10 minute read

Purpose

This notebook was written to document the steps and techniques used to achieve a top 2% ranking on Kaggle’s Housing Prices Competition.

Import Libraries

This notebook uses the following packages. Commented out packages are used later in the notebook but are not explicitly loaded into the namespace.

library(tidyverse)        # used for dataframe manipulation
library(forcats)          # functions for categorical variables
library(simputation)      # for imputing NAs
#library(dlookr)          # for detecting skewness
#library(bestNormalize)   # for normalizing skewed data
#library(h2o)             # for model building

Import Data

I downloaded the training and test sets locally just because, so here I read the files and combine them into one data frame. I didn’t use the test set for anything other than identifying all of the possible factor levels, and combining the data sets made that task easier.

ames_train = read.csv("C:\\Users\\jking\\OneDrive\\Documents\\ML\\data\\ames\\train.csv", stringsAsFactors = F)
ames_test = read.csv("C:\\Users\\jking\\OneDrive\\Documents\\ML\\data\\ames\\test.csv", stringsAsFactors = F)

ames = bind_rows(ames_train %>% mutate(data = 'train'), ames_test %>% mutate(data= 'test'))

Identify and Correct Feature Types

Next, I convert character columns to factors and get a list of the factor names. The MSSubClass feature is numeric, but after reading the data description, it really should be a factor. It also doesn’t make sense to leave MoSold as a number since February isn’t two times greater then January. I also will convert YrSold to a factor, but not yet since I’ll do some math with it first.

ames = ames %>% mutate_if(is_character, as_factor)

# convert from number to factor
ames$MSSubClass = as.factor(ames$MSSubClass)
ames$MoSold = as.factor(ames$MoSold)

Numeric Features

I’ll start with the numeric features, which have quite a few missing values. My strategy for replacing the NAs is in the code comments.

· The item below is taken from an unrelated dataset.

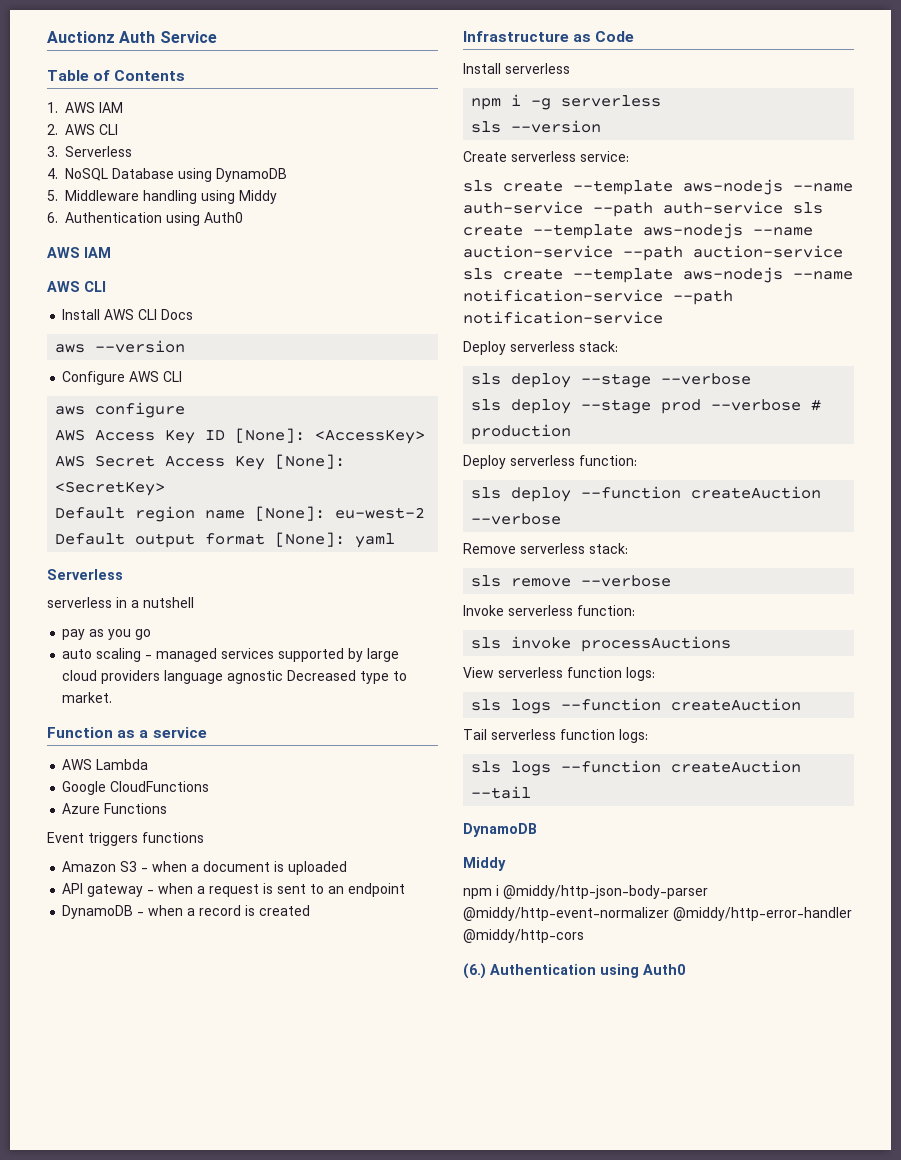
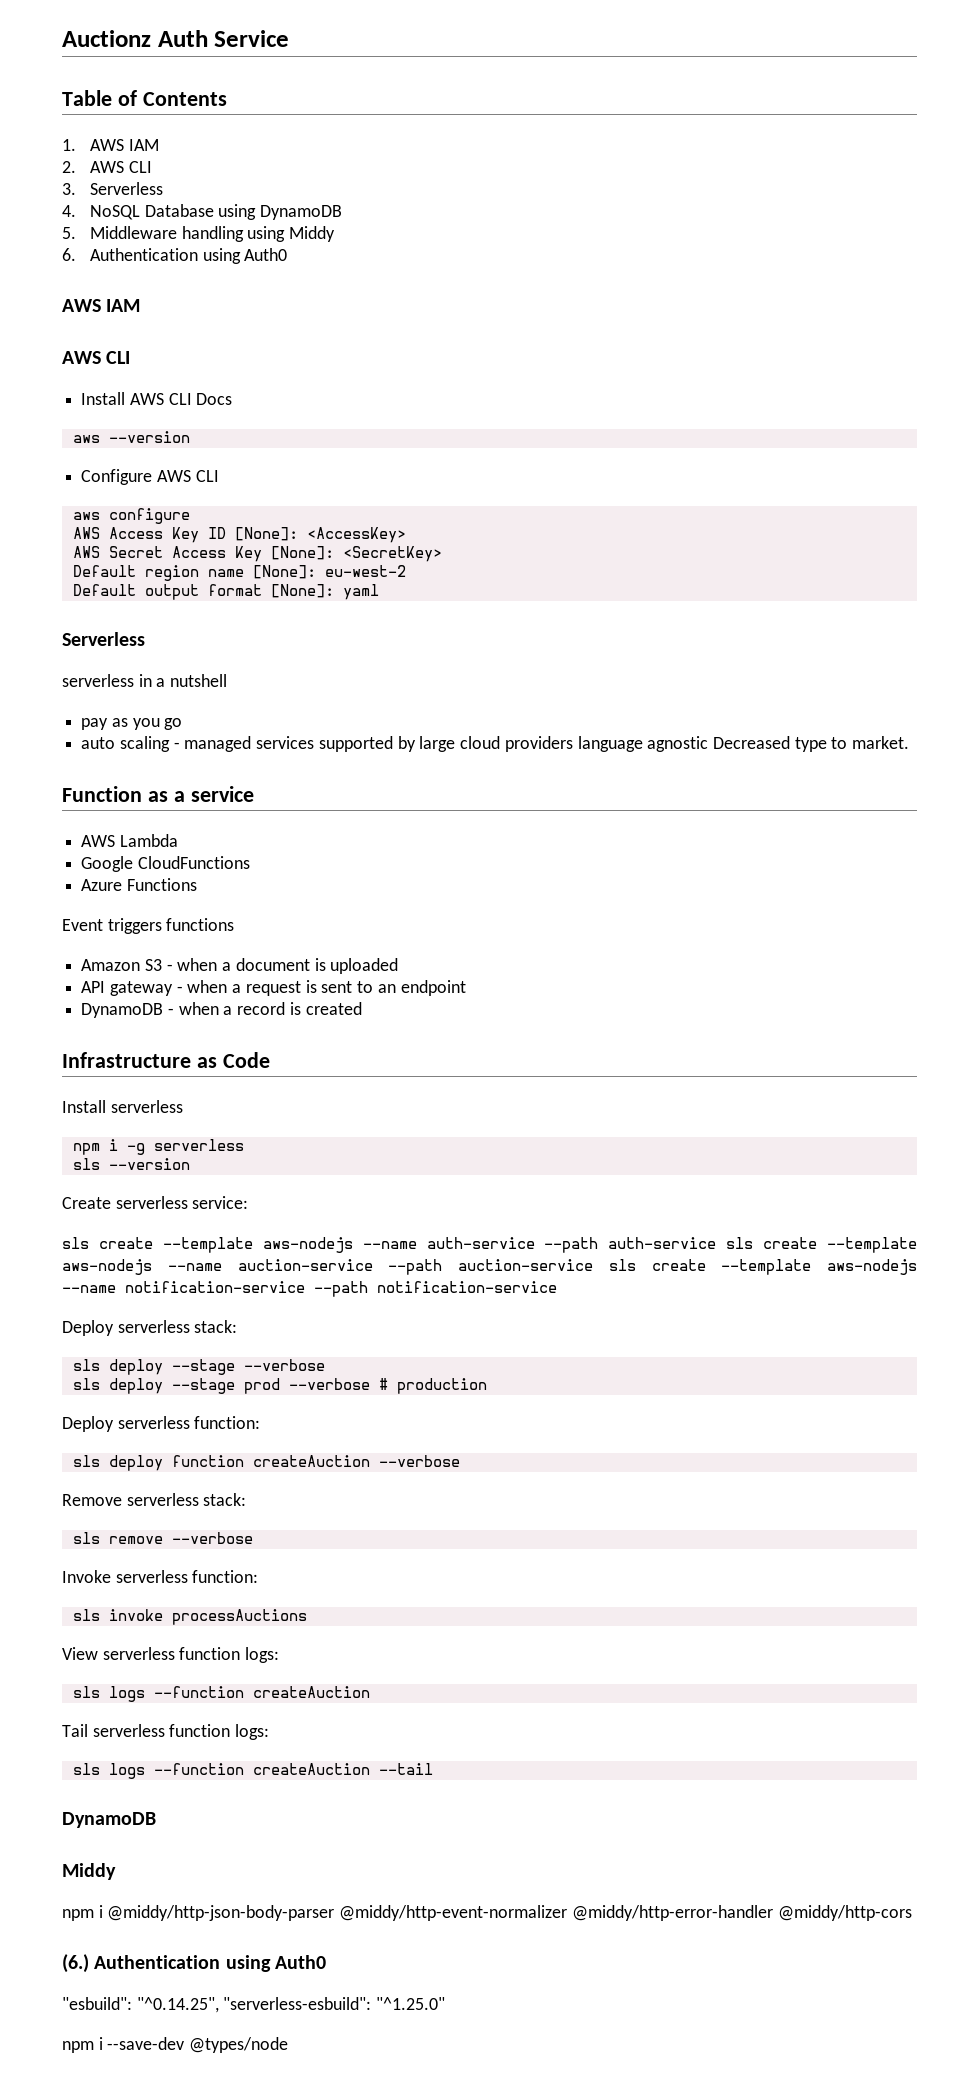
- sls deploy --function createAuction --verbose
+ sls deploy function createAuction --verbose
+ "esbuild": "^0.14.25", "serverless-esbuild": "^1.25.0"
+ npm i --save-dev @types/node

# impute NAs as a function of LotArea grouped by Neighborhood
ames = impute_median(ames, LotFrontage ~ Neighborhood)

# replace NAs with 0
ames[is.na(ames$MasVnrArea), 'MasVnrArea'] = 0
ames[is.na(ames$BsmtFinSF1), 'BsmtFinSF1'] = 0
ames[is.na(ames$BsmtFinSF2), 'BsmtFinSF2'] = 0
ames[is.na(ames$BsmtUnfSF), 'BsmtUnfSF'] = 0
ames[is.na(ames$TotalBsmtSF), 'TotalBsmtSF'] = 0
ames[is.na(ames$BsmtFullBath), 'BsmtFullBath'] = 0
ames[is.na(ames$BsmtHalfBath), 'BsmtHalfBath'] = 0
ames[is.na(ames$GarageCars), 'GarageCars'] = 0
ames[is.na(ames$GarageArea), 'GarageArea'] = 0
ames[is.na(ames$GarageYrBlt), 'GarageYrBlt'] = 0

With the NAs taken care of, I created new features that I thought might improve the model performance.

ames = ames %>% mutate(
  TotalPorchSF = OpenPorchSF + EnclosedPorch + X3SsnPorch + ScreenPorch + WoodDeckSF,
  Baths = FullBath + 0.5*HalfBath + BsmtFullBath + 0.5*BsmtHalfBath,
  AgeWhenSold = YrSold - YearBuilt,
  AgeOfRemodel = YrSold - YearRemodAdd,
  TotalWalledArea = TotalBsmtSF + GrLivArea,
  TotalOccupiedArea = TotalPorchSF + TotalWalledArea,
  OtherRooms = TotRmsAbvGrd - BedroomAbvGr - KitchenAbvGr,
  LotDepth = LotArea / LotFrontage,
  TotalSF = TotalBsmtSF + X1stFlrSF + X2ndFlrSF,
)

Now that I’m done with mathematical operations using YrSold , I convert it to a factor.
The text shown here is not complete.